How the first gen ipod was reverse engineered to run #Rockbox:

1. Someone figured out that when loading a particular HTML page (for viewing on the device), the device would reboot. It crashed. A buffer overflow in the HTML viewer!

2. The device remembered what it did before the crash, so it would reload the HTML page again after boot. Unless you connected to it over USB and removed the HTML file it would stick in this cycle.

(continues...)

3. The buffer in the HTML file had to be written without using a zero byte, and someone wrote a ARM assembler loop that would just write data to memory. We had a rough idea what SoC was in there, so we knew a little of what to try.

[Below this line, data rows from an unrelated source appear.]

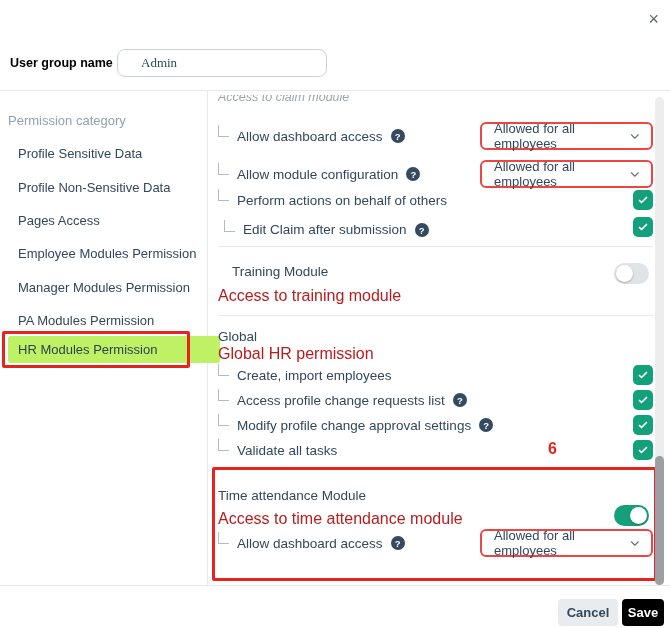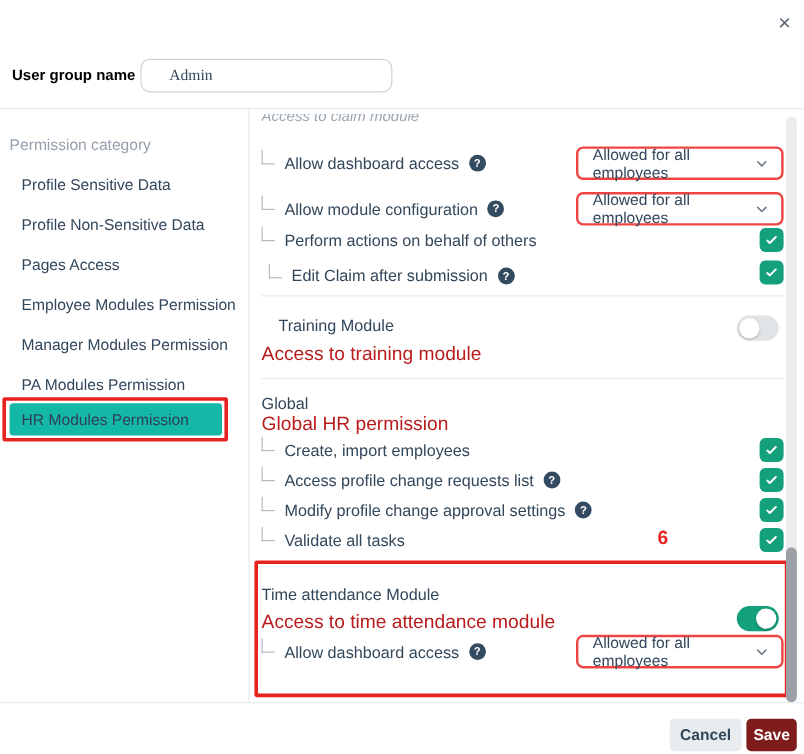--- a/index.html
+++ b/index.html
@@ -23,7 +23,7 @@
   
   .side-heading { left:8px; top:113px; font-size:13px; color:#95a1ad; }
   .side-item { left:18px; font-size:13px; color:#33475b; cursor:pointer; white-space:nowrap; }
-  .side-selected { left:8px; top:336px; width:177px; height:27px; background:#14b8a6; border-radius:3px;
+  .side-selected { left:8px; top:336px; width:212px; height:27px; background:#bef264; border-radius:3px;
     display:flex; align-items:center; padding-left:10px; font-size:13px; font-weight:500; color:#2f4154; cursor:pointer; }
   .annot-box { border:3px solid #e6231e; border-radius:2px; pointer-events:none; }
 

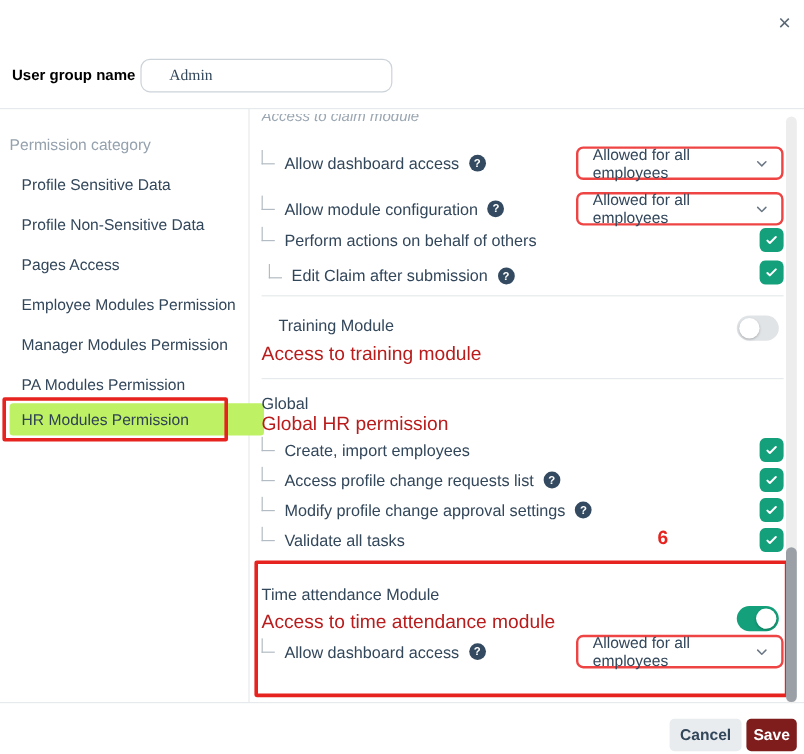--- a/index.html
+++ b/index.html
@@ -55,7 +55,7 @@
   
   .btn { display:flex; align-items:center; justify-content:center; height:27px; border-radius:4px; font-size:13px; font-weight:700; cursor:pointer; }
   .btn-cancel { background:#e9ecef; color:#33475b; }
-  .btn-save { background:#7f1d1d; color:#fff; }
+  .btn-save { background:#000000; color:#fff; }
 
   
   .sb-track { left:655px; top:97px; width:9px; height:489px; border-radius:4.5px; background:#ededed; }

4. Eventually, one day, that operation made the LCD backlight blink! The LCD controller was found in memory.

(..)

5. Now the exploit was rewritten to read memory, and *blink* out the contents using the LCD backlight. A LEGO construction was built and a webcam would register the binary stream of a few megabytes of memory contents. Slooooow.

6. Using this method, the USB controller memory mapped registers were found and it was similar to another device Rockbox did USB on. The memory-dump code was rewritten to instead dump the entire memory over USB.

(...)

@bagder I love this! in 2009, we did something very similar attempting to use an iBoot vulnerability in iPhoneOS to read back the binary for that version of iBoot, when we realized we could write to a certain address range to display RGBA values on the screen (32 bits per pixel)
@chronic @bagder were you actually able to recover the precise rgba values?

@qwertyoruiop @bagder I cannot recall with a reasonable level of confidence how it ultimately ended up getting solved (it was back when iBoot was encrypted and on a new device - maybe iPhone 3GS or iPod Touch 3rd Gen - so no pre-existing AES access).

I _think_ we ended up not being able to get exact data, but comparing the visual output against a device for which we already knew what iBoot looked like, making it easier to brute force what we were after (truly wish I remembered this better).